Format: Dreamcast Genre: Fighting Released: 2000 Developer: Team Ninja
I couldn’t think of a better game than Dead or Alive 2 to feature as post number 69. After all, this is the game that famously featured an option to adjust the bounciness of the female characters’ bosoms, so I think it’s deserving of a slightly saucy number in the 101 Video Games countdown.
Tch, “101 Video Games countdown”? I’m starting to sound like some withered old DJ cliché. Or Steve Priestley from Movies, Games & Videos (née Movies, Movies, Movies). Apparently he works for Magic FM now…
OK, I think I’ve drifted from the point a bit there. Right, let’s start again.
In many ways, Dead or Alive has become a cliché of itself. (See how I worked the whole cliché thing back into the post there? Yeah, I know, I’m good. Let’s see if I can keep it up…) When DoA2 was released, it was a revelation in terms of fighting mechanics and graphical finesse, but subsequent versions have failed to add much of note to the basic game, and the infamy of the Dead or Alive Xtreme Beach Volleyball spin-off series has somewhat overshadowed the brilliance of the original games.

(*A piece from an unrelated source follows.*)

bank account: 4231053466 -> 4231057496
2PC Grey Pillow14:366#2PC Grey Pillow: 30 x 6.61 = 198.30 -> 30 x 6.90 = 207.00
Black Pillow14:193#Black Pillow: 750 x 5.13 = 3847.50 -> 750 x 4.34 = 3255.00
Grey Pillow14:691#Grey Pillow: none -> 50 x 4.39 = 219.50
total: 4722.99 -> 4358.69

Dead or Alive Xtreme (and all of its subsequent incarnations) annoys me. It’s basically soft porn dressed up as a series of lacklustre minigames, and it’s exactly the type of game people point to when they argue that computer games are just the preserve of sex- and violence-obsessed adolescent boys. Imagine the scene: a respected university media lecturer is delivering an empassioned speech about how games like Heavy Rain are pushing the boundaries of the medium and exploring territories that could never be reached through film or literature.
Lecturer: “…and that’s why we can expect to see the videogame demographic continue to expand, with older gamers reaping the rewards of a more sophisticated approach to interactive narrative. Any questions? Yes Mackenzie?”

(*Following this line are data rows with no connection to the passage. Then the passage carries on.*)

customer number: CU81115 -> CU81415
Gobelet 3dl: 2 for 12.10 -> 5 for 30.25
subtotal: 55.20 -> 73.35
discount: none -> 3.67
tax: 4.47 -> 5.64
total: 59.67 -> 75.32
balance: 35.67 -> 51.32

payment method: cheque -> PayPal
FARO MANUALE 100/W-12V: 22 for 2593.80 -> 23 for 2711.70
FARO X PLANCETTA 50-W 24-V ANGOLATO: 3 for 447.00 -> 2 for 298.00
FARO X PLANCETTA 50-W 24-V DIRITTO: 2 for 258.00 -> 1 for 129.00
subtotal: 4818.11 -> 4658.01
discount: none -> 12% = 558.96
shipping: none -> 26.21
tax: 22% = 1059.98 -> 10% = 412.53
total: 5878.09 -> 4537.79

Student: “Professor, can you explain how the recently released Dead or Alive Paradise fits into this demographic? How can we relate something like Heavy Rain to a game in which the main aim is to achieve victory in a handful of simplistic and shallow minigames in order to unlock increasingly skimpy bikinis for a group of proportionally exaggerated fictional women?”
Lecturer: “…erm… Ah, well, you see, errr….. Any other questions?”
Arguably, the Xtreme spin-off series is now more famous (infamous?) than the main series, and you can probably imagine what greeted me when I typed ‘Dead or Alive screenshots’ into a Google Image search – let’s just say that the screenshots presented here are by far the most tasteful I could find.
But get past the sauciness and you’ll find that Dead or Alive 2 is a technically brilliant and hugely entertaining brawler. The counter system was particularly fun – get the timing right and you could turn almost any attack back on your opponent, which made for some tense back and forth fights. Plus the animation and collision detection was spot on: your punches, kicks and counters connected exactly where they landed. This seems like an obvious point, but if you look at older 3D brawlers like Tekken, sometimes the punches seem to land in mid-air or the reaction doesn’t quite match up with the attack.
One of the game’s best features was the the multilevel stages. One stage was set in a church tower, but if you got your attacks lined up carefully you could punch your opponent through a window and jump down after them to carry on the fight below. Along with Power Stone, Dead or Alive 2 was one of the first fighting games in which the stages themselves had as much influence on the fight as the actual fighting, if that makes sense.
And there’s nothing quite as satisfying as knocking your best mate off a skyscraper, then leaping directly onto their head for the finishing blow. Metaphorically speaking of course.
Sadly, I was just as bad at Dead or Alive 2 as I am at most fighting games – although I love the genre, I’ve never quite managed to become an expert. (As evidenced by my recent foray into playing Soul Calibur IV online, in which I failed to win a single fight. Harrumph and, indeed, Grrr.) My gaming nadir occurred sometime in 2001 during a trip to Cowes in the Isle of Wight. A local pub had installed a PS2 with Dead or Alive 2 on a giant screen, so I stepped up to have a go against my friend Louise. Despite owning the game on the Dreamcast, I lost every single round, unable to defend against Louise’s cast-iron tactic of whacking all of the buttons very quickly. I retired defeated, mumbling some half-hearted excuse along the lines of “the button layout is different on the Dreamcast”. I never went to that pub again.
Yet despite the rancour surrounding this particular memory, I still regard Dead or Alive 2 as one of the finest fighting games ever released.
And the bouncy boobs are just an added bonus.